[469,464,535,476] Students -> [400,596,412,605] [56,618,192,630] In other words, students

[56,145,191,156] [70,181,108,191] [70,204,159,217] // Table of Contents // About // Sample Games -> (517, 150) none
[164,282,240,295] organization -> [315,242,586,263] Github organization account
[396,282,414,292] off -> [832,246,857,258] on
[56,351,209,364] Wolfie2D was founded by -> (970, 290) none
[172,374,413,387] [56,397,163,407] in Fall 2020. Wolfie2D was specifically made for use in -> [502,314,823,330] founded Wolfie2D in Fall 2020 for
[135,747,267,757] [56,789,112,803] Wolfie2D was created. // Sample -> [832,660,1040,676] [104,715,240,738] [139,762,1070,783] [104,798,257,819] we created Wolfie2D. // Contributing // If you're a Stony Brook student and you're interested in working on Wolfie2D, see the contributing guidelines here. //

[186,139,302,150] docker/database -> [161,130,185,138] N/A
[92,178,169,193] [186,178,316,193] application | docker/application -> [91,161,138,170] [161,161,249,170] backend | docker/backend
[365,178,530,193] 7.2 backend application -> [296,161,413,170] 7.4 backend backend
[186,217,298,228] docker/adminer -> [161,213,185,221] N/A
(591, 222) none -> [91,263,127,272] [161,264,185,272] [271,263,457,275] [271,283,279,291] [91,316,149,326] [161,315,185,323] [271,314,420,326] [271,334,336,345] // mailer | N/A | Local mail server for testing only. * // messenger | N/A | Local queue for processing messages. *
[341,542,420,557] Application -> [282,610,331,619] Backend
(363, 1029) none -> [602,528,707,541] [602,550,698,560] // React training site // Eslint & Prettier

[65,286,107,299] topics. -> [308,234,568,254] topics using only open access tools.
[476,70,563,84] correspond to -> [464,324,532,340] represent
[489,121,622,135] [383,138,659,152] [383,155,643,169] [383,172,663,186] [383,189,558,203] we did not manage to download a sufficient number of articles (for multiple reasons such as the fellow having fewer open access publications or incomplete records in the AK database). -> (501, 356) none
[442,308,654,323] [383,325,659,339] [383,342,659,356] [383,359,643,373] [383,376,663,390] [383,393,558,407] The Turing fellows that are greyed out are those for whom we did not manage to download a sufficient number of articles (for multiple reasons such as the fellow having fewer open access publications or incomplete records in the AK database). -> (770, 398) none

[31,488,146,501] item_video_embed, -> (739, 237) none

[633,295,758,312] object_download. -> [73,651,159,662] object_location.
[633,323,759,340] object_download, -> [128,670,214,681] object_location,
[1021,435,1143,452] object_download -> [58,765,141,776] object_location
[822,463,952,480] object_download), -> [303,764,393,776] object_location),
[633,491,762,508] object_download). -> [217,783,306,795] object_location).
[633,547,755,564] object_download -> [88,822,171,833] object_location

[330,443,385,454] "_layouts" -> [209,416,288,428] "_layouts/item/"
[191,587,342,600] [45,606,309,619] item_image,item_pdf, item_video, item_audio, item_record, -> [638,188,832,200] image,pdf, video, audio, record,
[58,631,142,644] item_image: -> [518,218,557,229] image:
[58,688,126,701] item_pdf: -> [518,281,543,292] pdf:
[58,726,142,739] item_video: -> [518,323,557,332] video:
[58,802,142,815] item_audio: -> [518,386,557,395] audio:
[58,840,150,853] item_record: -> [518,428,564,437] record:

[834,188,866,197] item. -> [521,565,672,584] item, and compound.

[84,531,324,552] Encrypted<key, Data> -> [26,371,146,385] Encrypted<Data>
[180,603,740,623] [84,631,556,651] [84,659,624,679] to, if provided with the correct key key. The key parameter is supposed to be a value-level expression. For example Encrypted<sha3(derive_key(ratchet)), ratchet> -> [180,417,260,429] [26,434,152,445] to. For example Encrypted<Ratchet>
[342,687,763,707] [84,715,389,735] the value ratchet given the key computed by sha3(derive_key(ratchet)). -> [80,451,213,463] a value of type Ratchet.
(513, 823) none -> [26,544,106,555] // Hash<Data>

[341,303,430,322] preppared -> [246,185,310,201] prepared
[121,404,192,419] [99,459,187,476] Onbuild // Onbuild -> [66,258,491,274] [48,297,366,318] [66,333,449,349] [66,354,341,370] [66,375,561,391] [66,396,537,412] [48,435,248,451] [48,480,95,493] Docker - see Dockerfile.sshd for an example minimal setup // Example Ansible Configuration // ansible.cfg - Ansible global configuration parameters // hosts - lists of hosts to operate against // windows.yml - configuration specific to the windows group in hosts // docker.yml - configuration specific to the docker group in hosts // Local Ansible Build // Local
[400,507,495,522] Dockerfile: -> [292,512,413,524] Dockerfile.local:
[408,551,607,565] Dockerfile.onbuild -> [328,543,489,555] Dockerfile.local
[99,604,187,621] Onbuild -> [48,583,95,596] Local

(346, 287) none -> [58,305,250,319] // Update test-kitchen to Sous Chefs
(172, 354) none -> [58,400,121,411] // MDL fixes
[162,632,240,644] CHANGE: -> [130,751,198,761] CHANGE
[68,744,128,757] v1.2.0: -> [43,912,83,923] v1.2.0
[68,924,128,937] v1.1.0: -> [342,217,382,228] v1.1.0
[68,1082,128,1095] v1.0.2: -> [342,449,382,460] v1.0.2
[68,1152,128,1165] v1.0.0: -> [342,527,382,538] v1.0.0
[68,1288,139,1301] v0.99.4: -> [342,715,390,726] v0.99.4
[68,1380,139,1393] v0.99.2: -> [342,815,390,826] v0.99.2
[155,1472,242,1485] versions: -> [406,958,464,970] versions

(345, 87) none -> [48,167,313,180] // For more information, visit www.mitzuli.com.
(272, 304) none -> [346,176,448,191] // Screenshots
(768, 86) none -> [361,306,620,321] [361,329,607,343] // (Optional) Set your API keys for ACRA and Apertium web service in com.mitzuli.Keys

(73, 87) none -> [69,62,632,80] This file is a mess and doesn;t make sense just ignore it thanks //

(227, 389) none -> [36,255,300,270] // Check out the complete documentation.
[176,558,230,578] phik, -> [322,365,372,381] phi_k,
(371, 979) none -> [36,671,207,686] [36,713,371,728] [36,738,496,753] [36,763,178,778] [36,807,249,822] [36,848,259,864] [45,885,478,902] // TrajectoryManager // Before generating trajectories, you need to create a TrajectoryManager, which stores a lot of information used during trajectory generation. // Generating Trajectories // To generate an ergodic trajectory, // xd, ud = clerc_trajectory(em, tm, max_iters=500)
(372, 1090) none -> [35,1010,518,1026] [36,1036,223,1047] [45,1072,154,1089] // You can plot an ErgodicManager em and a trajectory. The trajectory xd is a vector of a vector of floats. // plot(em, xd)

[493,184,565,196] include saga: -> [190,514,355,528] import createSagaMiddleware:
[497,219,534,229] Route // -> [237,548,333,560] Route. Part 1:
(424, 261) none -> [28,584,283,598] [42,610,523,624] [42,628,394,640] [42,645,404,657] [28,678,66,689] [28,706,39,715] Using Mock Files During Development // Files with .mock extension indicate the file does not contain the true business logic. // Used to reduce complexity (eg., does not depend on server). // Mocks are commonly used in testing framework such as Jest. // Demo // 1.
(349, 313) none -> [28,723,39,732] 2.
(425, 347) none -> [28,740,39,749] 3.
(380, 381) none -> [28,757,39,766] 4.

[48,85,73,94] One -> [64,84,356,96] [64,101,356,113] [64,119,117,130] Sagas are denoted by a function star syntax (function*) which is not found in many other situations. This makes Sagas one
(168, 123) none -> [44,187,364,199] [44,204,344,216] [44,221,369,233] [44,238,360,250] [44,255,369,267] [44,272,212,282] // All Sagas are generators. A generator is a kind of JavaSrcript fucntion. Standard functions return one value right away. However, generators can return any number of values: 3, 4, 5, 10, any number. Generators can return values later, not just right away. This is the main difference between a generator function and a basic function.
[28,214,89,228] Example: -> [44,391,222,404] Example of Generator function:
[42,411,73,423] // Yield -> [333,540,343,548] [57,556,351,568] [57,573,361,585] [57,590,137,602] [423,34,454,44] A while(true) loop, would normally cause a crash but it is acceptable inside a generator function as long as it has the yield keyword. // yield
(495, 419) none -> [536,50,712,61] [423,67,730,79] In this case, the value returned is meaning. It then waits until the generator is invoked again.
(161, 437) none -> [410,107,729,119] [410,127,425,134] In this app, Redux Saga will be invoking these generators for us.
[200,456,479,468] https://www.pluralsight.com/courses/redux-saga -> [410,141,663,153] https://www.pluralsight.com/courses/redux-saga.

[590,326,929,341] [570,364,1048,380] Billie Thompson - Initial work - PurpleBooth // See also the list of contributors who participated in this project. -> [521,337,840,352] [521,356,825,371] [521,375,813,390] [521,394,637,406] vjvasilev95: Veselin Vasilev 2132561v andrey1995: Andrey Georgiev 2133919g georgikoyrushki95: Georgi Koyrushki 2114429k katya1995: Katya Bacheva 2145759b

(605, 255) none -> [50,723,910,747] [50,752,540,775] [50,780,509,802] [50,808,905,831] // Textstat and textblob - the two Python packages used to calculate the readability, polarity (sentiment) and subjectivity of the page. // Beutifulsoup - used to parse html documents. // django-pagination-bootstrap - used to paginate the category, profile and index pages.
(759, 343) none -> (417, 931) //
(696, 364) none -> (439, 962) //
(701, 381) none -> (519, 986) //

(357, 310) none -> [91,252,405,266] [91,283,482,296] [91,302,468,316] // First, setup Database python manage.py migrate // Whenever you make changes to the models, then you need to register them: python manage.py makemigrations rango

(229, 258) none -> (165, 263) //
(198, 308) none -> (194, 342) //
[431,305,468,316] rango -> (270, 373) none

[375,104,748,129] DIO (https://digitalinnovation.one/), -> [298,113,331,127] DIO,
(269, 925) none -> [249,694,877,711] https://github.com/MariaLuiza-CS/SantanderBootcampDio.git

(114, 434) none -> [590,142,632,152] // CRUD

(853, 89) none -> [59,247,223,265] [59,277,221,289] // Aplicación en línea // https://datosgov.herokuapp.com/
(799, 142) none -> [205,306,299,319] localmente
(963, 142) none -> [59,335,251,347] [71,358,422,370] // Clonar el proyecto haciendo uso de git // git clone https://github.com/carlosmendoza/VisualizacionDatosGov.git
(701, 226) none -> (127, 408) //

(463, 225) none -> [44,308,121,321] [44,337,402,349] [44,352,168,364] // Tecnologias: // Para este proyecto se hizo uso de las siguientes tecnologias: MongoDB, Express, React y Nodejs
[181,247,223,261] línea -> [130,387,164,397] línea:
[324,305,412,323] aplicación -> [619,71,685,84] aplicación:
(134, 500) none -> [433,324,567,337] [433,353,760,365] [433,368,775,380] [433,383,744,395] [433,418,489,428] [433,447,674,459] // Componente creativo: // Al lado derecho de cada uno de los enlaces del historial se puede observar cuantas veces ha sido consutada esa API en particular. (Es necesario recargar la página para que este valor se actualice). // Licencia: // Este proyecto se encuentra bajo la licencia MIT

========

▶ **Task item**:
Please reproduce the lines from the line with "[58,802,142,815] item_audio: ->" to the line with "[341,303,430,322] preppared ->", both ends included, exactly as they appear above.

▶ **Your response**:
[58,802,142,815] item_audio: -> [518,386,557,395] audio:
[58,840,150,853] item_record: -> [518,428,564,437] record:

[834,188,866,197] item. -> [521,565,672,584] item, and compound.

[84,531,324,552] Encrypted<key, Data> -> [26,371,146,385] Encrypted<Data>
[180,603,740,623] [84,631,556,651] [84,659,624,679] to, if provided with the correct key key. The key parameter is supposed to be a value-level expression. For example Encrypted<sha3(derive_key(ratchet)), ratchet> -> [180,417,260,429] [26,434,152,445] to. For example Encrypted<Ratchet>
[342,687,763,707] [84,715,389,735] the value ratchet given the key computed by sha3(derive_key(ratchet)). -> [80,451,213,463] a value of type Ratchet.
(513, 823) none -> [26,544,106,555] // Hash<Data>

[341,303,430,322] preppared -> [246,185,310,201] prepared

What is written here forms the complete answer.